Using USB-C on Apple’s new iPad Pro

“The USB-C port on the new iPad Pro is a big deal,” Alex Cranz writes for Gizmodo. “Besides charging the device and showing off Apple’s decision to take baby steps away from Lightning, it also allows the iPad to use the wide variety of USB-C dongles and doodads available.”

“My cheap USB-C hub with Ethernet and USB 3.0 ports worked perfectly when plugged in, but USB-C only hubs aren’t as common or as high quality as Thunderbolt 3 hubs,” Cranz writes. “Using a keyboard with the iPad Pro is wonderful—the Smart Keyboard case is just as expensive as a high-end USB-C keyboard, and not nearly as pleasant to type on.
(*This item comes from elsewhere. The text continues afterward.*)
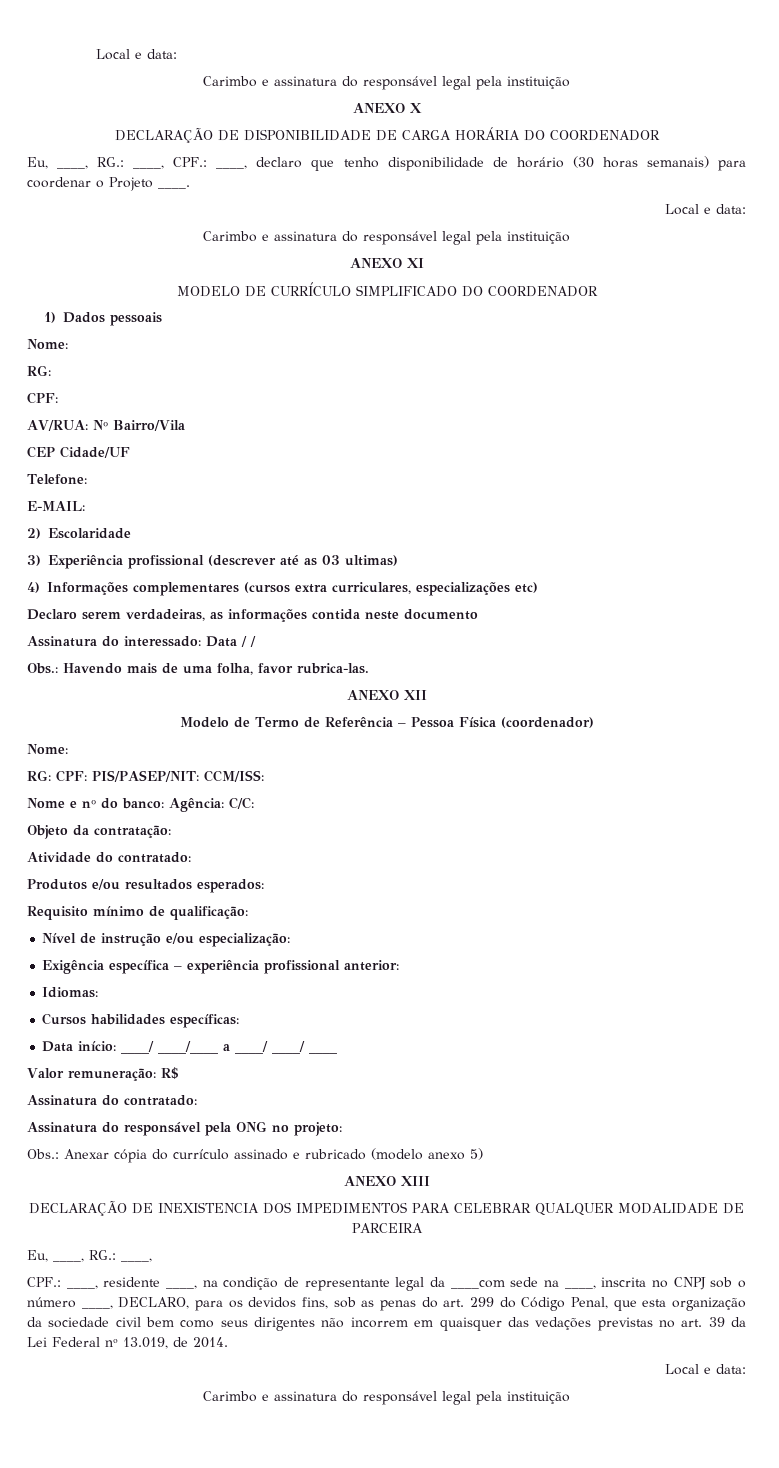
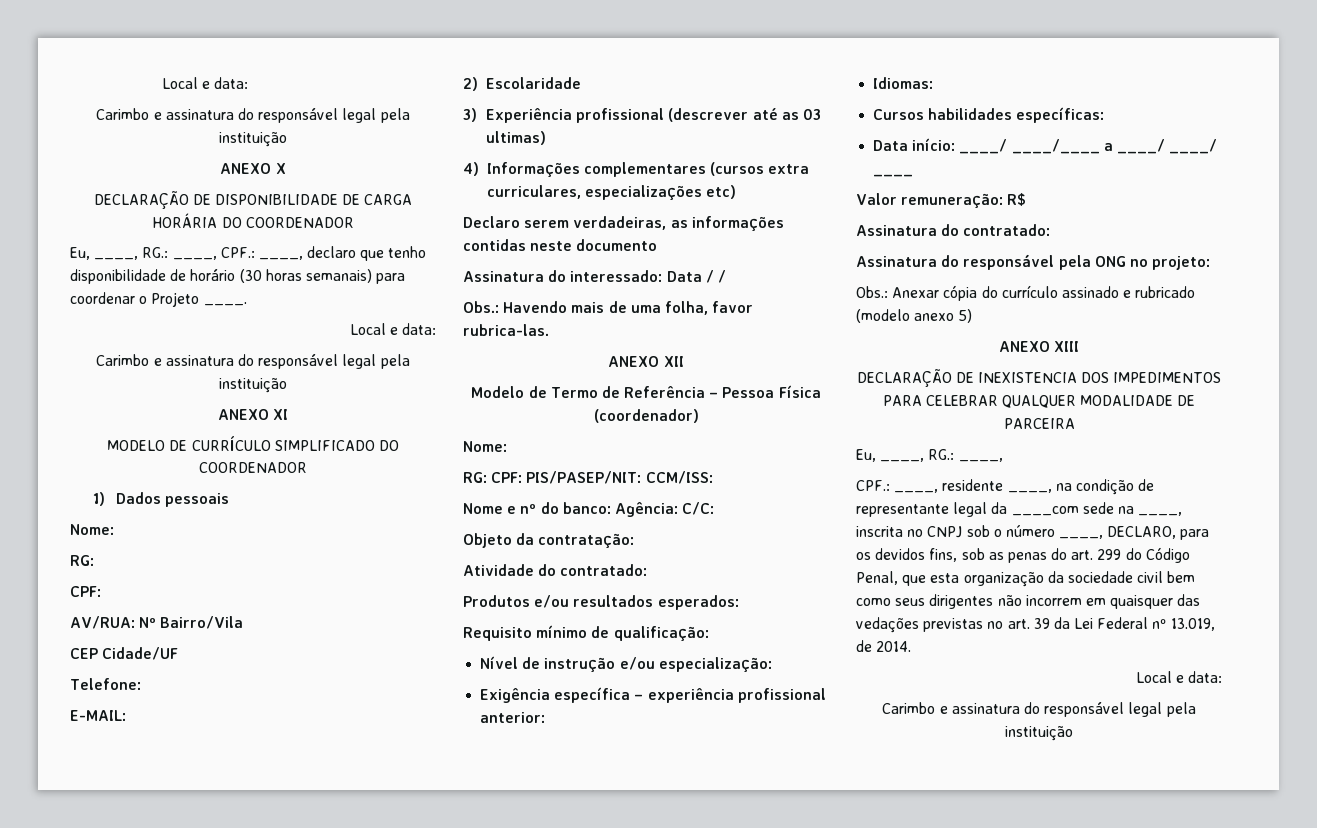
- Declaro serem verdadeiras, as informações contida neste documento
+ Declaro serem verdadeiras, as informações contidas neste documento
So when you’re sitting at a desk, or even lugging a full-sized keyboard to a coffee shop, that doesn’t feel quite as obnoxious as you’d expect, especially when you plug it into the iPad Pro and it just works.”

The new iPad Pro with Apple Pencil and Smart Keyboard Folio offer take-anywhere power and versatility.
The new iPad Pro with Apple Pencil and Smart Keyboard Folio offer take-anywhere power and versatility.

 
“The monitor is another matter. I plugged the iPad Pro into a 4K Dell monitor, and the image on the iPad immediately appeared on my monitor,” Cranz writes. “It’s not an extra monitor—it’s just a mirror. And that is annoying. While there are plenty of situations when it’s useful to mirror your smaller display on something larger, not including the option to use an extra display area seems like a missed opportunity.”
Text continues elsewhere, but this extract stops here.